### RECORDS FOR PROCESSING

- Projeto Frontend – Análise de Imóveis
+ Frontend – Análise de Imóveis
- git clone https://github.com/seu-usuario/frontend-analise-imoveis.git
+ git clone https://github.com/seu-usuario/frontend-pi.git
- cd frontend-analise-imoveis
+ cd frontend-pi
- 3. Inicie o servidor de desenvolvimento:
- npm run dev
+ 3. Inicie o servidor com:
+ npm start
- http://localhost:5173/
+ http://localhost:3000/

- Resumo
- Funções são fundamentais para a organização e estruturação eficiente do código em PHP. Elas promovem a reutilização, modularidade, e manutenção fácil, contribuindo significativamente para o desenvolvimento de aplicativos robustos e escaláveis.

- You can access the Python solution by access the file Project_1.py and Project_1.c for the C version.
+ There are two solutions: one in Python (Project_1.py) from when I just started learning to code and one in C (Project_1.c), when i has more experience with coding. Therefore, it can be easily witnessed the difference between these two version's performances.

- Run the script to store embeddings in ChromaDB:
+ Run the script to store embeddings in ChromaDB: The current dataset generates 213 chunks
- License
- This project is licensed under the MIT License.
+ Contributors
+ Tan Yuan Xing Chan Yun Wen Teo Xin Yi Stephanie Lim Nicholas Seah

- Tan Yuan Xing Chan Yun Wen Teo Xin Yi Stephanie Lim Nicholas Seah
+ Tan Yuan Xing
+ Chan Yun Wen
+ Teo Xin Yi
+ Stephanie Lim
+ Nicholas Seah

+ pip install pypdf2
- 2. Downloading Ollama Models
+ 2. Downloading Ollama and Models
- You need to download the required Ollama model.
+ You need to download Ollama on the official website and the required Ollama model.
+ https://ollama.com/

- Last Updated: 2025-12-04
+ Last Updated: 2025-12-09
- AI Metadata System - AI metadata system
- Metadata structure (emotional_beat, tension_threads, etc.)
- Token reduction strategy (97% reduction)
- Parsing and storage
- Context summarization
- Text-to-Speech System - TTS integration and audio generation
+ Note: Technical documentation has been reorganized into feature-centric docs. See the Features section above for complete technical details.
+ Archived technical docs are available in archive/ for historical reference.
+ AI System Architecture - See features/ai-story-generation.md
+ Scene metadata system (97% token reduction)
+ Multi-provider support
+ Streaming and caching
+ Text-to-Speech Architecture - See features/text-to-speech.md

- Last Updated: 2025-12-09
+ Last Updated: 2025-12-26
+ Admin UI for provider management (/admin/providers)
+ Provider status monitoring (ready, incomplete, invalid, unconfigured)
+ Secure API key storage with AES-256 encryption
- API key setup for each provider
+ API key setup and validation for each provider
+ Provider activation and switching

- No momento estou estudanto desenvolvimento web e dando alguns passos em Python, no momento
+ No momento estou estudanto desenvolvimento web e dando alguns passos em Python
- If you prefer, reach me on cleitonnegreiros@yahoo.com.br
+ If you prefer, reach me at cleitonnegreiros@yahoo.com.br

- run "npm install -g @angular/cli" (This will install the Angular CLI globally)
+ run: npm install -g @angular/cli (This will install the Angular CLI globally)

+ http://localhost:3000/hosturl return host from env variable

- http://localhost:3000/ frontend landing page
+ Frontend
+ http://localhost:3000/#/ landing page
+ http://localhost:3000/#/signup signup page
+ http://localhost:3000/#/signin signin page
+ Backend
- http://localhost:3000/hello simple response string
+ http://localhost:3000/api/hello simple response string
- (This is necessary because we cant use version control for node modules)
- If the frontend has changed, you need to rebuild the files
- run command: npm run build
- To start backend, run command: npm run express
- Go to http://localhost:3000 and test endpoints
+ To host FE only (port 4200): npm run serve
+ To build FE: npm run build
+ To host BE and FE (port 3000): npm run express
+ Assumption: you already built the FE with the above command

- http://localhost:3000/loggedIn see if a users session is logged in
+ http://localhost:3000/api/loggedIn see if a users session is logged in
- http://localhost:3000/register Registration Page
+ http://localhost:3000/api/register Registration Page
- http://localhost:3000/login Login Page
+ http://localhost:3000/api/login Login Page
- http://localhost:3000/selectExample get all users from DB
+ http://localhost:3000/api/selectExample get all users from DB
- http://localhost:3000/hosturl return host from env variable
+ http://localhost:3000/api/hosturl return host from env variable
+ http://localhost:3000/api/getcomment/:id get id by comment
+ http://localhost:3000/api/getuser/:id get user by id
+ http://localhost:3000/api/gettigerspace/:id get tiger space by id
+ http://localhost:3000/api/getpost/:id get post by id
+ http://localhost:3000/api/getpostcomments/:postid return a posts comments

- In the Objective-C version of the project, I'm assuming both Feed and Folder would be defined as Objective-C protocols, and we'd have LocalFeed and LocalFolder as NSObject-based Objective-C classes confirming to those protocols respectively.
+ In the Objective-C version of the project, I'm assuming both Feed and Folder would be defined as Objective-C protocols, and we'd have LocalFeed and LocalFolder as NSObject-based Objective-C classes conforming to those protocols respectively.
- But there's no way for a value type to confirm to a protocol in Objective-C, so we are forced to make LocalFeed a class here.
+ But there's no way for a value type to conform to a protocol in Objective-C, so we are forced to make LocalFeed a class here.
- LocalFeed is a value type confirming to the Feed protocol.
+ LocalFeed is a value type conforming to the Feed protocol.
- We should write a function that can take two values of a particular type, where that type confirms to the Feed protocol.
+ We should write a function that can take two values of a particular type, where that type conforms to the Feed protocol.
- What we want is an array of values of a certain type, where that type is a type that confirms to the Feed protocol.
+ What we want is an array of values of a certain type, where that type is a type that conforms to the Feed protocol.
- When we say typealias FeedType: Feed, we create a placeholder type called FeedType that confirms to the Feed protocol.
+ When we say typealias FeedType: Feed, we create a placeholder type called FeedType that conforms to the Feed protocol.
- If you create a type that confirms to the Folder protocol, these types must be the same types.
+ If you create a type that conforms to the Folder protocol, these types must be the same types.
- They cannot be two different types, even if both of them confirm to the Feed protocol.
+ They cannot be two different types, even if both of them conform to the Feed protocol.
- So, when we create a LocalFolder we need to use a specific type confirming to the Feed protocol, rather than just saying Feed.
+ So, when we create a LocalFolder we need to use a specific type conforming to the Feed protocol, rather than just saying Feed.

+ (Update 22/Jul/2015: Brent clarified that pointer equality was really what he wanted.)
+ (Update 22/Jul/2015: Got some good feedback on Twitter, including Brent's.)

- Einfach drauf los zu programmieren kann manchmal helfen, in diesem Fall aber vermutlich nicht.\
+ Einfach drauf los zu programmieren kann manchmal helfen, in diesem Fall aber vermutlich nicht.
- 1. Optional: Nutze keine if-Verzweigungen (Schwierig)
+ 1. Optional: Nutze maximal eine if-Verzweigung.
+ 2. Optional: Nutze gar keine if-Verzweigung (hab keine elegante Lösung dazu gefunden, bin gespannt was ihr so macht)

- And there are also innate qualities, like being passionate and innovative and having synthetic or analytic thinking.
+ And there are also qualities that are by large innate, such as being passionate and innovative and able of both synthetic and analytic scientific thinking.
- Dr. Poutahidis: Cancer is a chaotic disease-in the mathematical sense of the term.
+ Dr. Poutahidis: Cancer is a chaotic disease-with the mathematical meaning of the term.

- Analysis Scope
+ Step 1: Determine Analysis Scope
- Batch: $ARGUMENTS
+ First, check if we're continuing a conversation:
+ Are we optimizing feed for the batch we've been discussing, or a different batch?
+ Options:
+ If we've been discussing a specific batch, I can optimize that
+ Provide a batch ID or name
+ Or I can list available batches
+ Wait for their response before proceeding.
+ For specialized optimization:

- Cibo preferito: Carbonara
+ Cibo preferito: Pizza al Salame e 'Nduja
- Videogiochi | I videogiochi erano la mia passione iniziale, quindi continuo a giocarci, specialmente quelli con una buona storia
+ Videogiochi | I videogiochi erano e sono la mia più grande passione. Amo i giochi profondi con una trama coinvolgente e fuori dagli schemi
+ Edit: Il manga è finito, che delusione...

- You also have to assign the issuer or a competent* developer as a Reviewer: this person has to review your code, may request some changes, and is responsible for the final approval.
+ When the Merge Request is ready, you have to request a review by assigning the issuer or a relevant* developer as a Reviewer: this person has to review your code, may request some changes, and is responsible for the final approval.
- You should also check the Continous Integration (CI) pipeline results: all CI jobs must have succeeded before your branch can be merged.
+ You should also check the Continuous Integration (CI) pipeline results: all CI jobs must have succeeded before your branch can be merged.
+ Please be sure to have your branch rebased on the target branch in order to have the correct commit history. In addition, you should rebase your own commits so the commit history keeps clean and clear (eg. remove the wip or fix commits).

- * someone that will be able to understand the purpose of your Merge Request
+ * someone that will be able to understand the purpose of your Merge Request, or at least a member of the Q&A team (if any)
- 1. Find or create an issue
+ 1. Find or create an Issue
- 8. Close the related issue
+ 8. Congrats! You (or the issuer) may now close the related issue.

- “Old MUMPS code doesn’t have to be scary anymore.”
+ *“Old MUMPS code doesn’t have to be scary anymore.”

### WORK TO BE COMPLETED
Please give back, exactly as it stands above, the stretch from the line with "me at cleitonnegreiros@yahoo.com.br" through the line with "http://localhost:3000/#/ landing page", and no line outside it.

### RESPONSE TO THIS EXERCISE
+ If you prefer, reach me at cleitonnegreiros@yahoo.com.br

- run "npm install -g @angular/cli" (This will install the Angular CLI globally)
+ run: npm install -g @angular/cli (This will install the Angular CLI globally)

+ http://localhost:3000/hosturl return host from env variable

- http://localhost:3000/ frontend landing page
+ Frontend
+ http://localhost:3000/#/ landing page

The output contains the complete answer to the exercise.